When looking at aluminum sheet pricing, there are two components, points out J. Michael Murphy, sales and marketing manager, industrial products, Alcoa North American Rolled Products (Lancaster, PA, U.S.; www.alcoa.com). “The first is the value of the base metal, which is completely transparent, as it is globally traded and priced off the LME (London Metal Exchange). As with many commodities, there has been a rapid decline in the last few months, with prices down over 40 percent.
“The second component is the conversion price, which relates to the rolling mill process of converting the base metal to finished sheet," Murphy adds. "Conversion prices jumped a fair amount from the second half of 2007 through 2008 due to the incredible inflationary pressures mills were seeing. Causes included natural gas, petroleum-based lubricants, and alloying elements like magnesium and silicon. Since we are responsible for delivery, transportation also added tremendous cost pressure.
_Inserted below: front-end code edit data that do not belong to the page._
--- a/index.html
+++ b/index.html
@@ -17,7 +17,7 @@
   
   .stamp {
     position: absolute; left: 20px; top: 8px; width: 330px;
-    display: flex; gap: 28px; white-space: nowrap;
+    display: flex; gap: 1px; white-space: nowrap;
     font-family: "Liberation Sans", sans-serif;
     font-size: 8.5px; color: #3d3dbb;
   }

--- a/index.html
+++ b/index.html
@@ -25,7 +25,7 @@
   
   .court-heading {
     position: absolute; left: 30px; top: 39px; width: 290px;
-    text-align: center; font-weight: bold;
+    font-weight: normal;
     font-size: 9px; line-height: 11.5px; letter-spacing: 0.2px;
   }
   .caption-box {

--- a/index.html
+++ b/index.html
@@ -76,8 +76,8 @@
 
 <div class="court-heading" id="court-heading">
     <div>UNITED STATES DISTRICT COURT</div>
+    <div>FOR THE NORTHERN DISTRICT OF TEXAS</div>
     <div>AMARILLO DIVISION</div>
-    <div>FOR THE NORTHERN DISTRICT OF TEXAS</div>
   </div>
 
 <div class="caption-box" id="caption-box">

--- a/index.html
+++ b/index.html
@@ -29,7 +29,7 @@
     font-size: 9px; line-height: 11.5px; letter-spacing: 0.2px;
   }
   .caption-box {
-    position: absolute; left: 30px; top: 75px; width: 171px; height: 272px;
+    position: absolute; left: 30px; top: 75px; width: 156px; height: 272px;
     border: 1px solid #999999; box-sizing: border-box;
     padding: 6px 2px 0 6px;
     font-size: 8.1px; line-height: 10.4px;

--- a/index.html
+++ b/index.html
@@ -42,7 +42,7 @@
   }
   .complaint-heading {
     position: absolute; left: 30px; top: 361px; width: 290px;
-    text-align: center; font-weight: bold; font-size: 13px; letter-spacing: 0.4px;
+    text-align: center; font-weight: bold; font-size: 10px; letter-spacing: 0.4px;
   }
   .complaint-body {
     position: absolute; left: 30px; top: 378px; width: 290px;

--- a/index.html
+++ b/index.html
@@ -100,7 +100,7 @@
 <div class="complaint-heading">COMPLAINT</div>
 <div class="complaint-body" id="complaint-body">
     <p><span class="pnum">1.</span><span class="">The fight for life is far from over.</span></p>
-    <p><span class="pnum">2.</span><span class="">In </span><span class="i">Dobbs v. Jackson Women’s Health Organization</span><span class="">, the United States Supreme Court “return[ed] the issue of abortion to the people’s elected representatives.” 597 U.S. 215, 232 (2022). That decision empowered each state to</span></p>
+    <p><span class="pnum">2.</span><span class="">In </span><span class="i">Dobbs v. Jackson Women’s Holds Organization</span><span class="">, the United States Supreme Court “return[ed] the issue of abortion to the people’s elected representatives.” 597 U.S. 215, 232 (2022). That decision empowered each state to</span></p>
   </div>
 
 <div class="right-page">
“Today, the mills’ cost factors are slowly improving and conversion prices are holding steady. How much of a difference a customer will see in conversion price largely depends on the level of specialization in the finished aluminum product. For example, a brushed aluminum sheet product that creates a stainless-like surface appearance commands a price premium over standard mill finish aluminum sheet.”
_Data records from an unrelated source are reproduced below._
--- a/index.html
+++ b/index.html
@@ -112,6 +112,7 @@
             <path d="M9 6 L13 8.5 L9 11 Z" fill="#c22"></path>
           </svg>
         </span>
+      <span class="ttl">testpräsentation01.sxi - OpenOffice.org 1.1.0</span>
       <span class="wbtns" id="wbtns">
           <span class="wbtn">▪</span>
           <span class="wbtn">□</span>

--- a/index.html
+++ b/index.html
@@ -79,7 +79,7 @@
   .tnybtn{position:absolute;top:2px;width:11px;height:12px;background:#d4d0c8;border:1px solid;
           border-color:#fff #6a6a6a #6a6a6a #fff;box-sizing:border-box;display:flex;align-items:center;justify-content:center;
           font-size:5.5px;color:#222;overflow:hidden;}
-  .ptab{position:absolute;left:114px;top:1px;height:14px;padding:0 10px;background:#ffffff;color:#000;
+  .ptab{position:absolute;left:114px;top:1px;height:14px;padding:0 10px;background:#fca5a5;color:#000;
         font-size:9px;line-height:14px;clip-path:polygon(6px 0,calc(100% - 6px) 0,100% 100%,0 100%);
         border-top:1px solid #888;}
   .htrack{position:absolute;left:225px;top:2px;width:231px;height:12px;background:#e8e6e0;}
In North America, the mill picture is affected by industry rationalization and consolidation. “Today there is not nearly as much industry rolling capacity as a few years ago,” says Mr. Murphy. “This has resulted in relative conversion price stability, even as demand for aluminum sheet metal products has been down more than 10 percent, according to the Aluminum Association. While Alcoa does not provide formal pricing guidance, for the next year most industry analysts agree that LME prices have likely bottomed out as the current LME selling price is below the cost of a high percentage of global producers. As far as North American mills, there will be adequate industry capacity, barring further closings.”
Zinc, besides being used as a coating on some steels, appears in appliances in castings. The metal’s prices have approximately halved in a year, from about $1.20 a pound in November 2007 to sixty-one cents a year later.
With slumping demand, mining companies are closing or reducing output from their mines, and planned new mines have become hard sells. Little expansion is likely until demand recovers.